EXERCISE BRIEF: Pictures aside, can you reproduce the records word for word?

*** Block opens ***

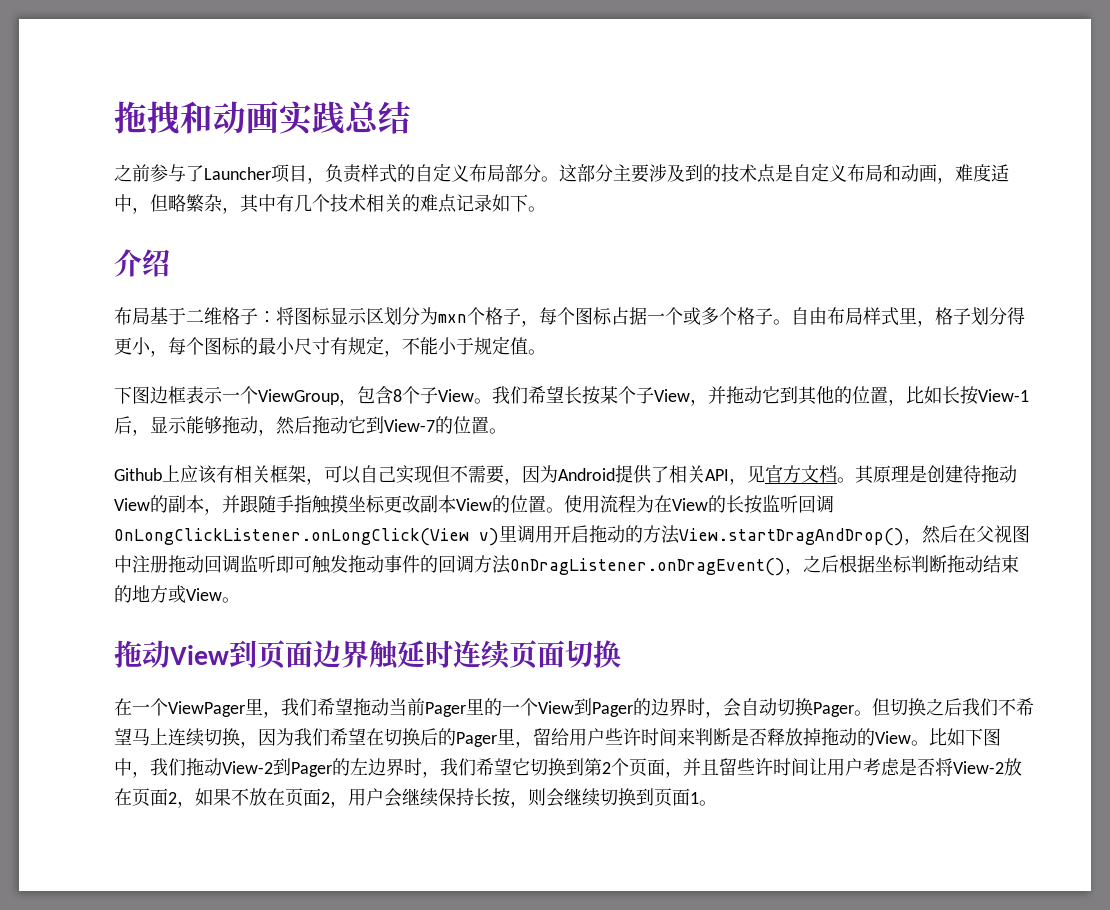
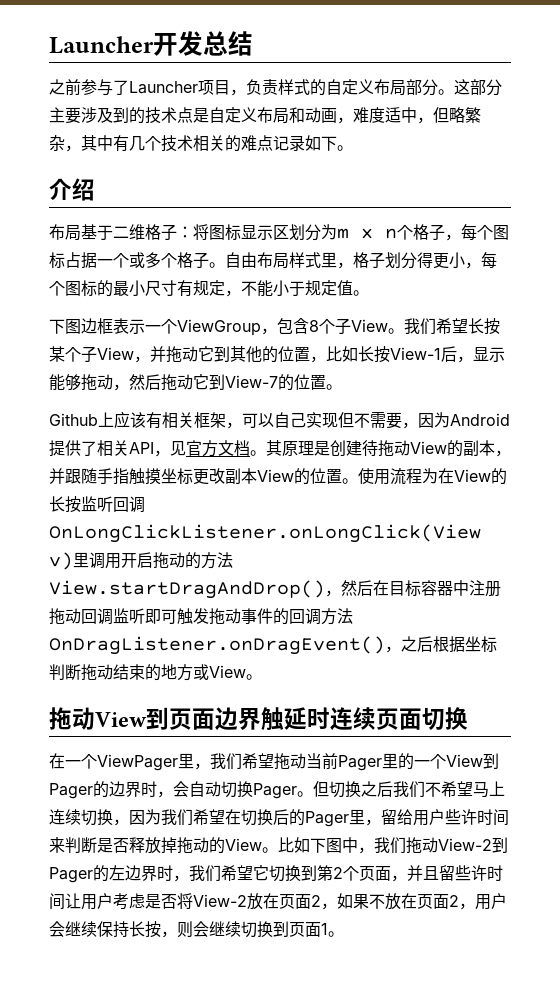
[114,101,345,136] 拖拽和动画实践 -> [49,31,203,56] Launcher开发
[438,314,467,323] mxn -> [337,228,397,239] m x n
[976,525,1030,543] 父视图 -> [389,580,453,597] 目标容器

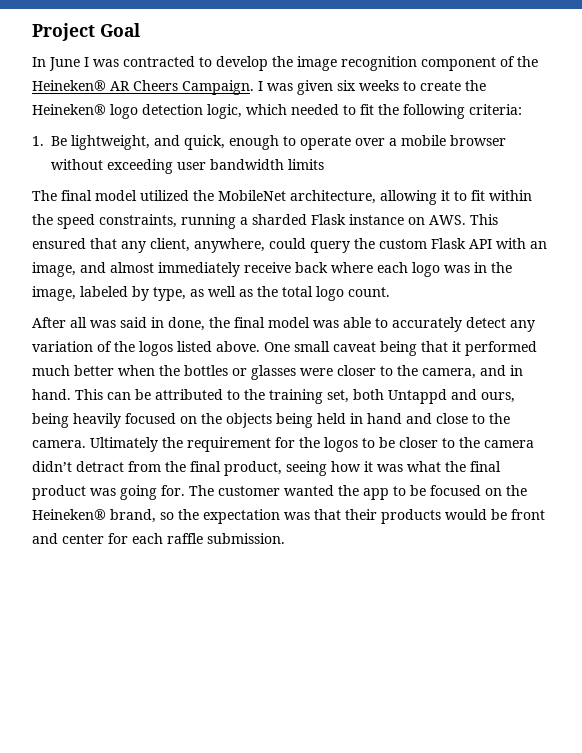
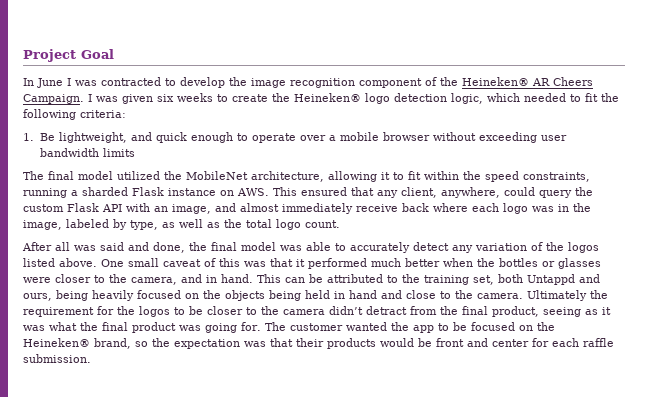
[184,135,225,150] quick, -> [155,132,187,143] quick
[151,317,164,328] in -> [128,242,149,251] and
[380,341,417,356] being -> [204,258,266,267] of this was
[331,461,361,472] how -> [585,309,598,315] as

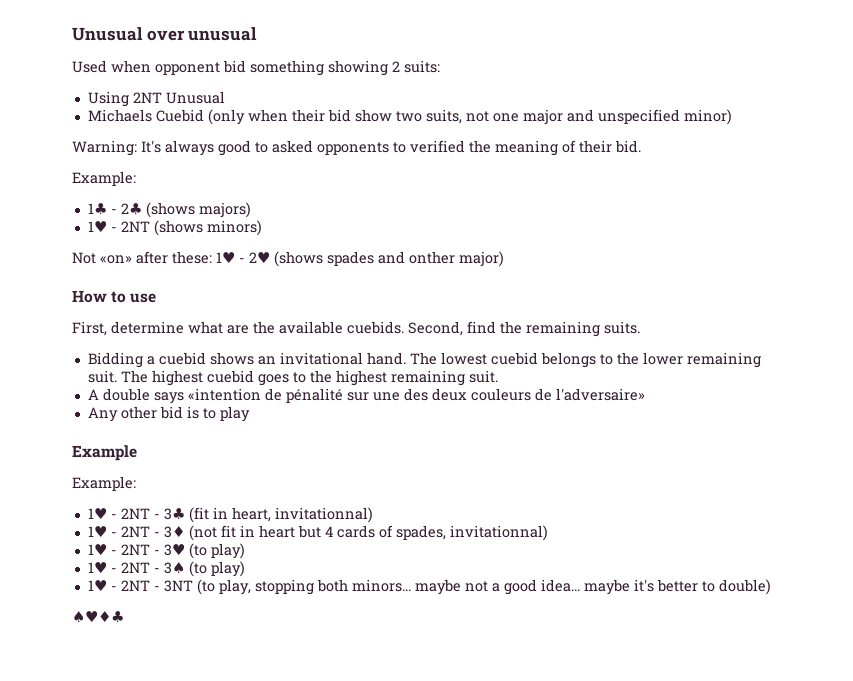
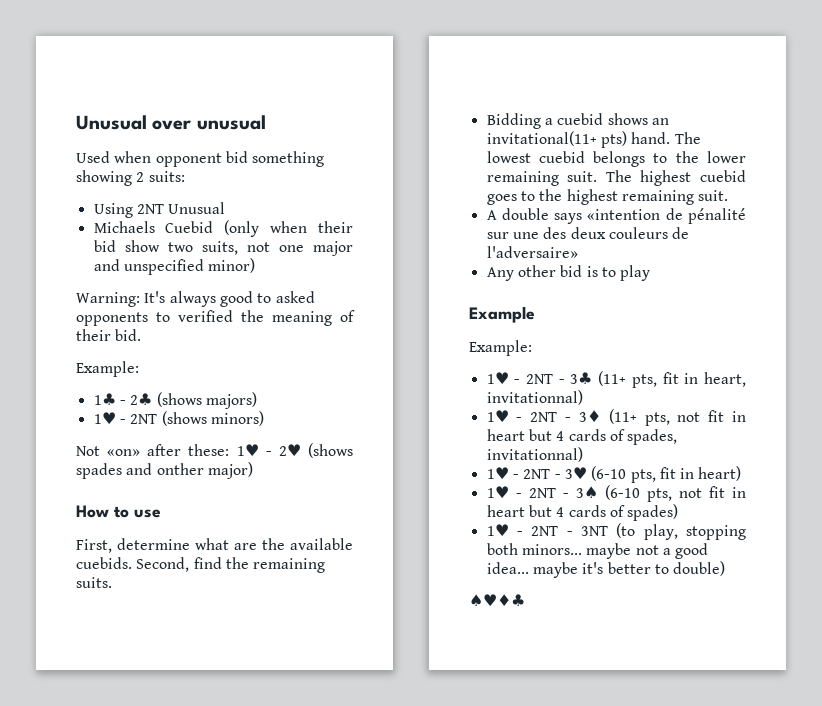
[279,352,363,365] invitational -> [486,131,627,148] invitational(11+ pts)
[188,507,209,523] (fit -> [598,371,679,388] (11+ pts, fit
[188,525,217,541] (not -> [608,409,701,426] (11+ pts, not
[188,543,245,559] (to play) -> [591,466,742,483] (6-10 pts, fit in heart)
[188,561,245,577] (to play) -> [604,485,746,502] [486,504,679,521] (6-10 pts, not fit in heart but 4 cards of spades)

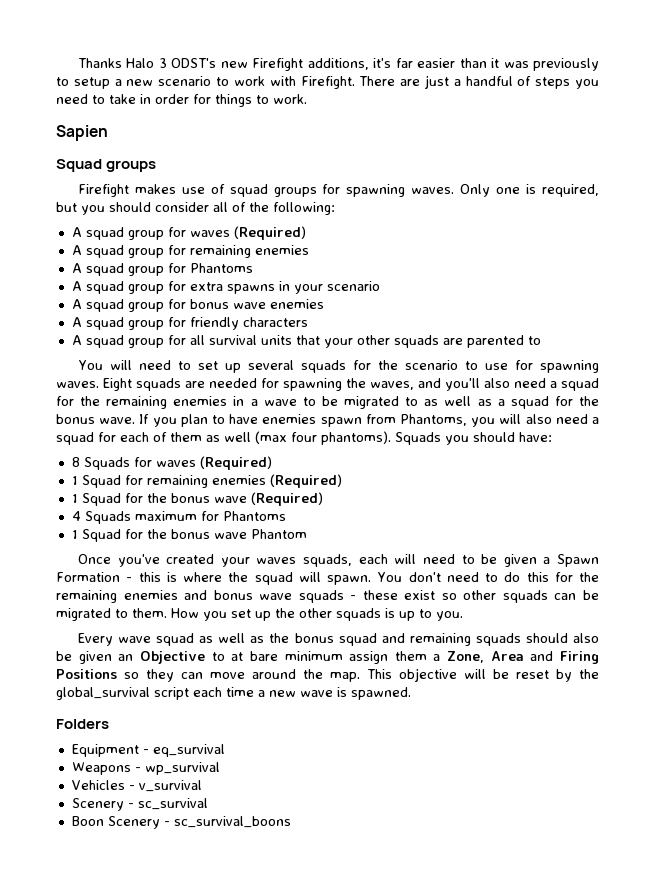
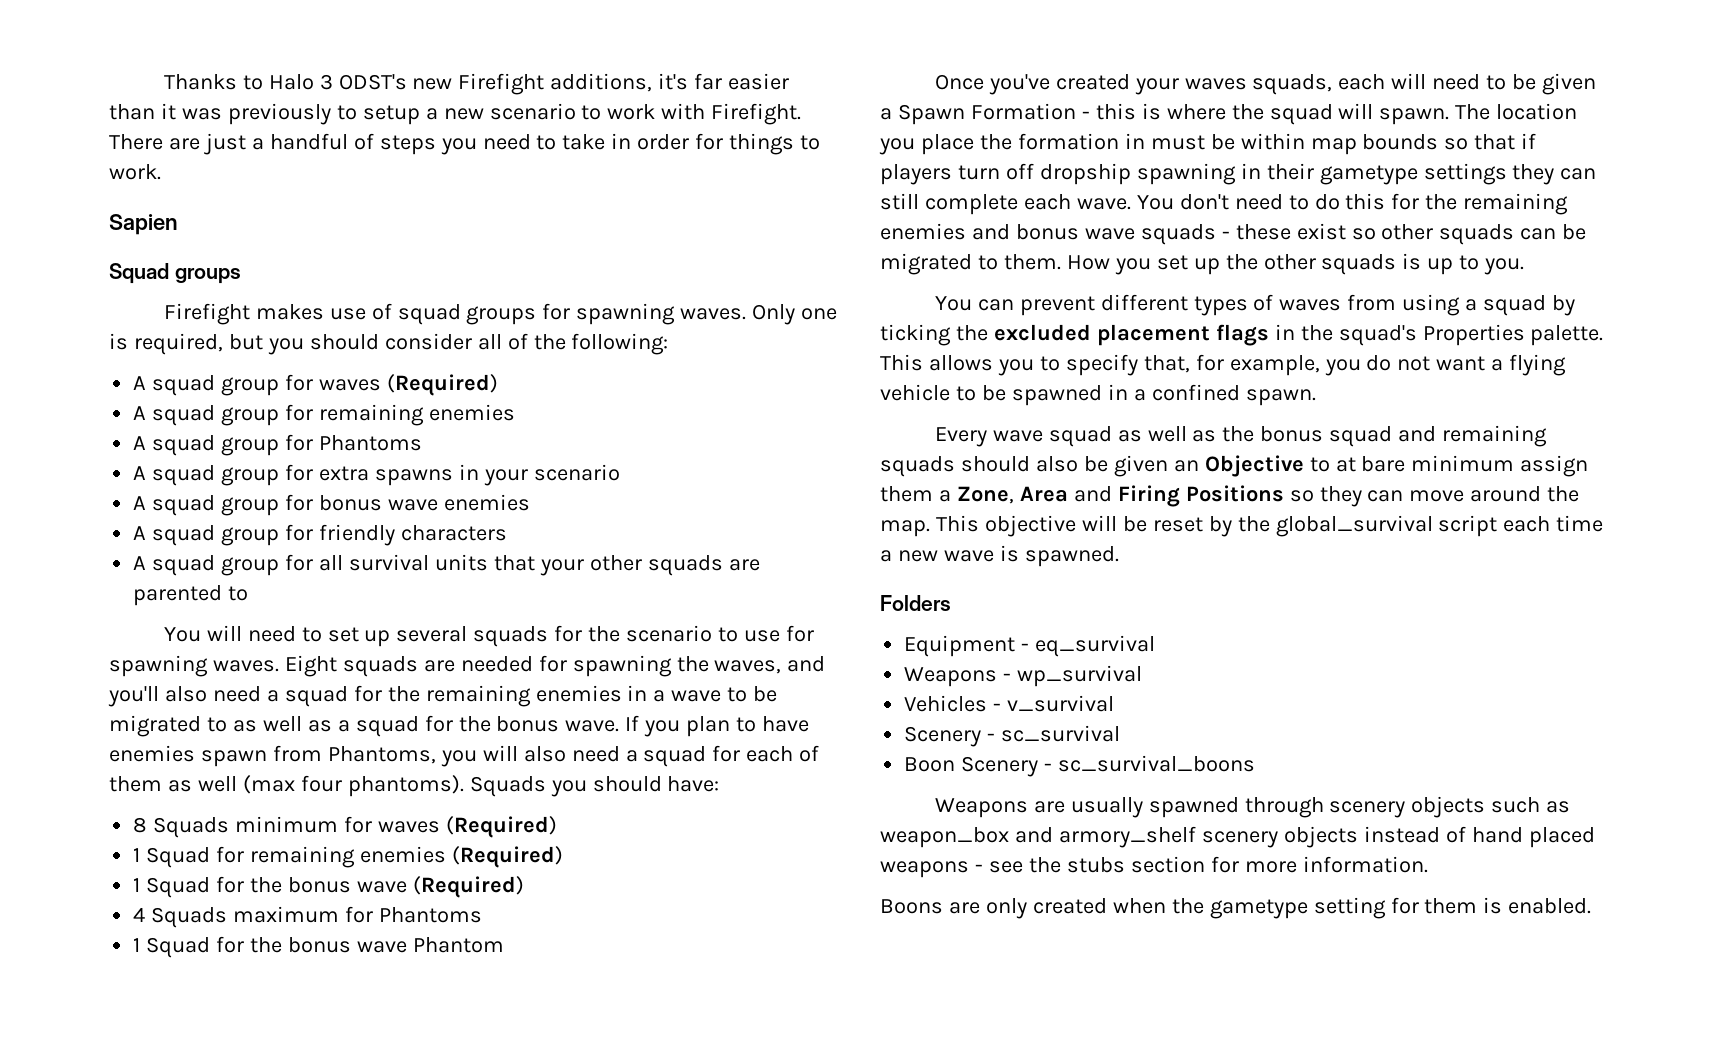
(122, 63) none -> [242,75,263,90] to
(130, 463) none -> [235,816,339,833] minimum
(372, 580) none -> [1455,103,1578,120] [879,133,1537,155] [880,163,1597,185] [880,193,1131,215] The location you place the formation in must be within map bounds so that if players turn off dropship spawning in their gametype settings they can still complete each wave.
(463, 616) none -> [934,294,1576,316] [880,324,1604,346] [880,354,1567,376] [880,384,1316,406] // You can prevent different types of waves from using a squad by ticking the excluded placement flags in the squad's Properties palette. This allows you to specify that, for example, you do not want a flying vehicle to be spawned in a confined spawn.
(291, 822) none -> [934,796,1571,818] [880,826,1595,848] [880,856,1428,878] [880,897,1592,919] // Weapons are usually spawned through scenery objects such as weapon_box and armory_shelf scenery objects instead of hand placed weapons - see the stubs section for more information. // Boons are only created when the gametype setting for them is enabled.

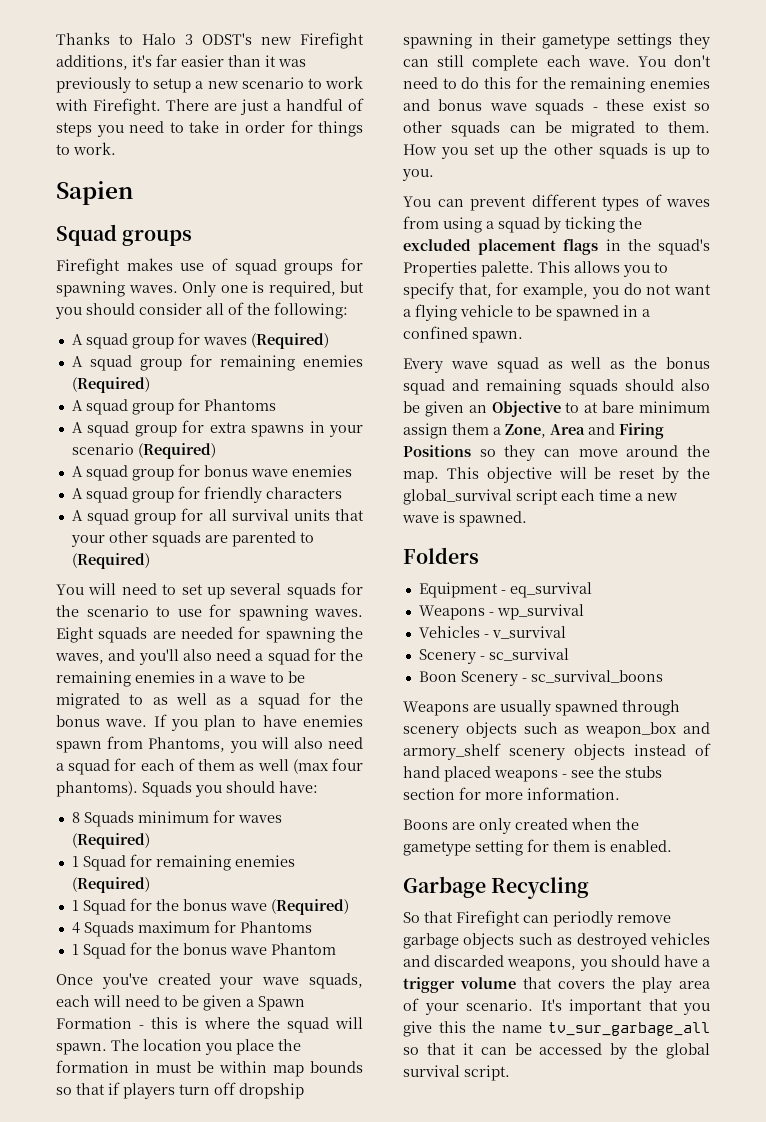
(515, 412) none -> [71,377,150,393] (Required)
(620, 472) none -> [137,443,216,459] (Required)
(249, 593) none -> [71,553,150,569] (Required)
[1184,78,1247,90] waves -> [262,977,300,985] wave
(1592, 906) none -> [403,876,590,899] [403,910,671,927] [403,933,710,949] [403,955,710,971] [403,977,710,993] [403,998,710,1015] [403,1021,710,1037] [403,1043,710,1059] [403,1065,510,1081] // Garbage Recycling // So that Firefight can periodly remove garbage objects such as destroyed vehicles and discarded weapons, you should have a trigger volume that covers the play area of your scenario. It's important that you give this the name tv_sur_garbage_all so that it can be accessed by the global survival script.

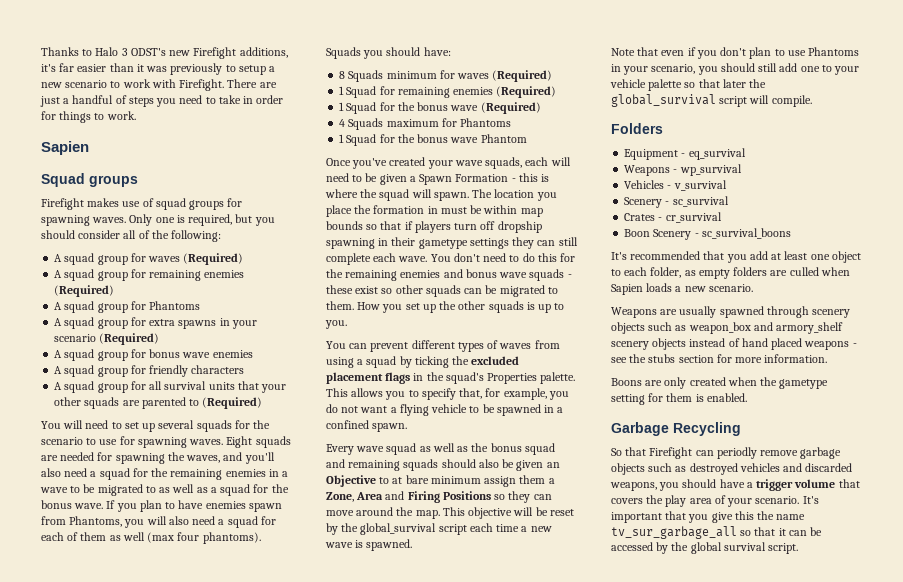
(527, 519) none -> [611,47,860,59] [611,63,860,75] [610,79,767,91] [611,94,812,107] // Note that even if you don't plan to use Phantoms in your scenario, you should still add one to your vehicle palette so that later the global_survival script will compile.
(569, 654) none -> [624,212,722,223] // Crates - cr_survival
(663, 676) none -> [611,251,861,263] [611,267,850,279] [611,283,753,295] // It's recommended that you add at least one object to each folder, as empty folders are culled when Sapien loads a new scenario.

*** Block closes ***

YOUR SOLUTION:
[114,101,345,136] 拖拽和动画实践 -> [49,31,203,56] Launcher开发
[438,314,467,323] mxn -> [337,228,397,239] m x n
[976,525,1030,543] 父视图 -> [389,580,453,597] 目标容器

[184,135,225,150] quick, -> [155,132,187,143] quick
[151,317,164,328] in -> [128,242,149,251] and
[380,341,417,356] being -> [204,258,266,267] of this was
[331,461,361,472] how -> [585,309,598,315] as

[279,352,363,365] invitational -> [486,131,627,148] invitational(11+ pts)
[188,507,209,523] (fit -> [598,371,679,388] (11+ pts, fit
[188,525,217,541] (not -> [608,409,701,426] (11+ pts, not
[188,543,245,559] (to play) -> [591,466,742,483] (6-10 pts, fit in heart)
[188,561,245,577] (to play) -> [604,485,746,502] [486,504,679,521] (6-10 pts, not fit in heart but 4 cards of spades)

(122, 63) none -> [242,75,263,90] to
(130, 463) none -> [235,816,339,833] minimum
(372, 580) none -> [1455,103,1578,120] [879,133,1537,155] [880,163,1597,185] [880,193,1131,215] The location you place the formation in must be within map bounds so that if players turn off dropship spawning in their gametype settings they can still complete each wave.
(463, 616) none -> [934,294,1576,316] [880,324,1604,346] [880,354,1567,376] [880,384,1316,406] // You can prevent different types of waves from using a squad by ticking the excluded placement flags in the squad's Properties palette. This allows you to specify that, for example, you do not want a flying vehicle to be spawned in a confined spawn.
(291, 822) none -> [934,796,1571,818] [880,826,1595,848] [880,856,1428,878] [880,897,1592,919] // Weapons are usually spawned through scenery objects such as weapon_box and armory_shelf scenery objects instead of hand placed weapons - see the stubs section for more information. // Boons are only created when the gametype setting for them is enabled.

(515, 412) none -> [71,377,150,393] (Required)
(620, 472) none -> [137,443,216,459] (Required)
(249, 593) none -> [71,553,150,569] (Required)
[1184,78,1247,90] waves -> [262,977,300,985] wave
(1592, 906) none -> [403,876,590,899] [403,910,671,927] [403,933,710,949] [403,955,710,971] [403,977,710,993] [403,998,710,1015] [403,1021,710,1037] [403,1043,710,1059] [403,1065,510,1081] // Garbage Recycling // So that Firefight can periodly remove garbage objects such as destroyed vehicles and discarded weapons, you should have a trigger volume that covers the play area of your scenario. It's important that you give this the name tv_sur_garbage_all so that it can be accessed by the global survival script.

(527, 519) none -> [611,47,860,59] [611,63,860,75] [610,79,767,91] [611,94,812,107] // Note that even if you don't plan to use Phantoms in your scenario, you should still add one to your vehicle palette so that later the global_survival script will compile.
(569, 654) none -> [624,212,722,223] // Crates - cr_survival
(663, 676) none -> [611,251,861,263] [611,267,850,279] [611,283,753,295] // It's recommended that you add at least one object to each folder, as empty folders are culled when Sapien loads a new scenario.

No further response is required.